When `requirements.txt` already exists, you will be prompted to choose how to proceed:

- overwrite
- keep
- merge

---

**Create a Service**
Generate a service scaffold. Do not hand-create service templates.

```bash
pam new service rfm_segment
```

This creates a new folder (e.g. `rfm_segment/`) with:

- a service class (`RfmSegmentSvc.py`)
- `functions.py` for your logic
- `service.yaml` for registration
- a test file

---

**Understand the Lifecycle**
The runtime calls your service in two main phases.

1. `on_start`

- Called once at the beginning
- Read parameters from `self.request.runtime_parameters`
- Should return quickly (start a thread for long work)

2. `on_data_input`

- Called when CDP sends input files
- `req.input_files` contains ordered CSV files
- Should also return quickly (use a thread if needed)
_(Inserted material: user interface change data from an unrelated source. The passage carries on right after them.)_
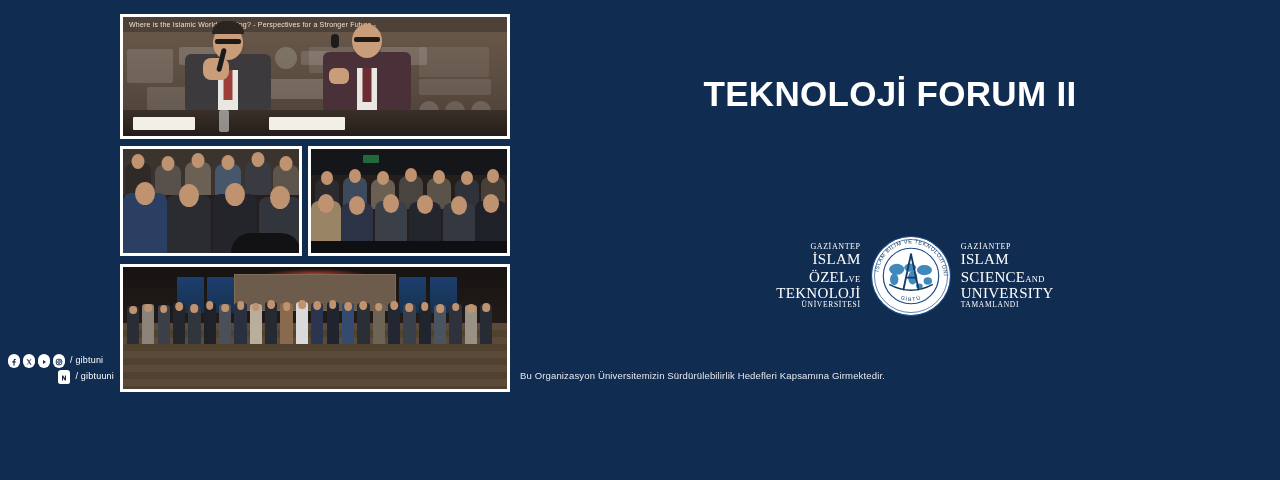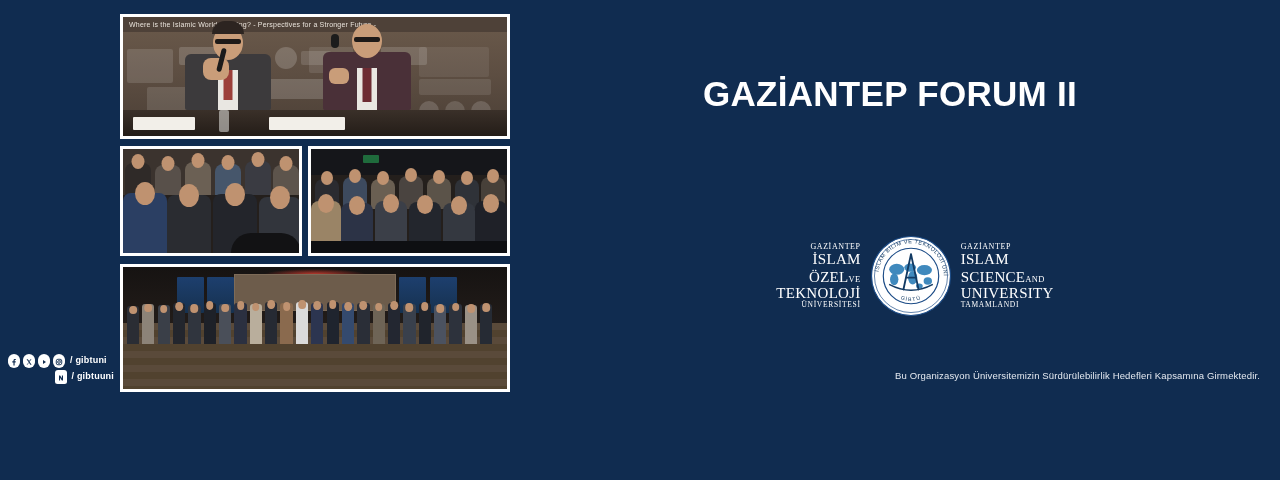"GAZİANTEP FORUM II" span.l1 { text: GAZİANTEP -> TEKNOLOJİ }
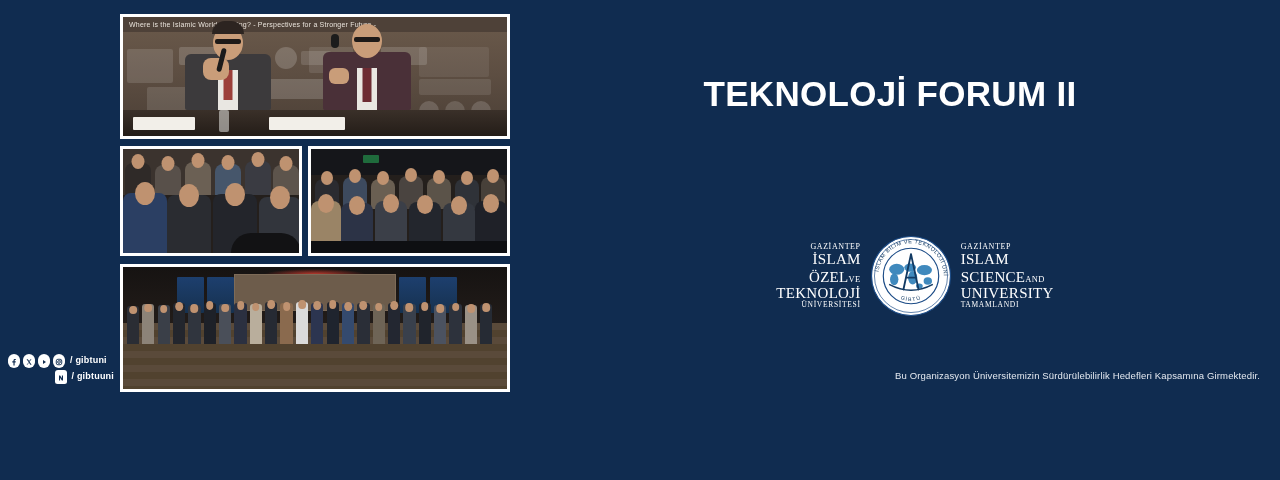"/ gibtuni" .social { font-weight: bold -> none }
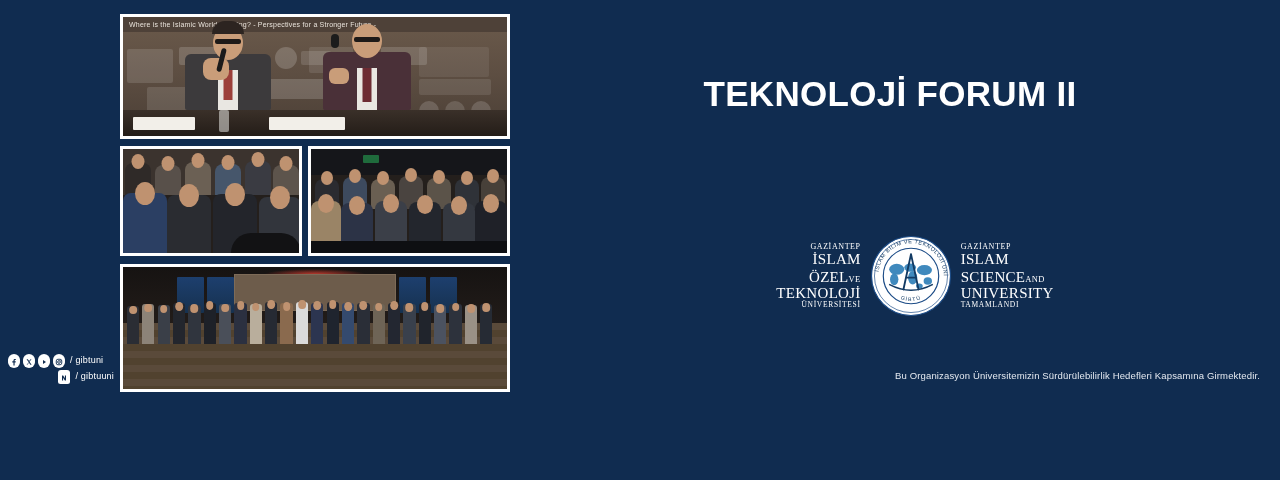"Bu Organizasyon Üniversitemizin" .footnote { text-align: right -> left }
When your service is done:

- Call `self._upload_result(...)` or `self._upload_report(...)`
- Call `self._exit()` to signal completion

---

**Using Temp Files Correctly**
Temp storage is managed by the framework. Do not delete temp files manually.

Standard helpers:

- `TempfileUtils.get_temp_path_for_service(self, self.service_name)`
- `TempfileUtils.get_temp_file_name_for_service(self, self.service_name, prefix, extension)`

Notes:

- `get_temp_path_for_service(...)` returns a directory path without a trailing slash.
- The temp path includes date/service/token in this structure:
  `TEMP_DATASOURCE_PATH/YYYY_MM_DD/<service>/<token>`

---

**Uploading Results in Batches**
If your service produces too many rows (or too few per event), use the batch uploader to handle chunking and flushing automatically.

Recommended usage:

```python
from pam.result_batch_uploader import ResultBatchUploader

batch_uploader = ResultBatchUploader(self, batch_size=50000)
batch_uploader.upload(df, "data-name")
batch_uploader.flush()
status = batch_uploader.get_status()
```

Notes:

- `name` separates different result streams (A/B) to avoid schema conflicts.
- `flush()` uploads any remaining rows that are below the batch size.

---

**Running the Server**
The generated `main.py` runs the Flask server.

```bash
python main.py
```

By default it binds to `0.0.0.0:8000`. You can override with:

```bash
export SERVER_HOST=0.0.0.0
export SERVER_PORT=8000
```

---

**Testing a Service**
Run unit tests for a service:

```bash
pam test rfm_segment
```

If you write custom tests, place them in the service folder and name them `test_<service>.py`.

---

**Configuration**
Environment variables you can set:

- `SERVER_HOST`
- `SERVER_PORT`
- `TEMP_BASE_PATH` (default `/app/data`)
- `TEMP_DATASOURCE_PATH` (default `/app/data/data_sources`)
- `TEMP_CLEAN_DAYS` (default `10`)
- `TEMP_CLEAN_INTERVAL_HOURS` (default `6`, set empty to disable periodic cleanup)

---

**Project Structure**
After `pam init` and one service:

```
.
├── main.py
├── AGENT.md
├── Dockerfile
├── rfm_segment/
│   ├── RfmSegmentSvc.py
│   ├── functions.py
│   ├── service.yaml
│   └── test_rfm_segment.py
├── requirements.txt
└── run_unit_test.sh
```

---

**Troubleshooting**

- If `pam` command is missing, ensure your virtualenv is activated.
- If `pam new service` fails, confirm the service name is provided.
- If temp cleanup is too frequent or too slow, adjust `TEMP_CLEAN_INTERVAL_HOURS` and `TEMP_CLEAN_DAYS`.

---

**Next Steps**

- Implement your logic in `functions.py`.
- Wire it into `on_start` and `on_data_input` in your service class.
- Use the temp utilities to write intermediate files.
- Use `_upload_result` to return output to CDP.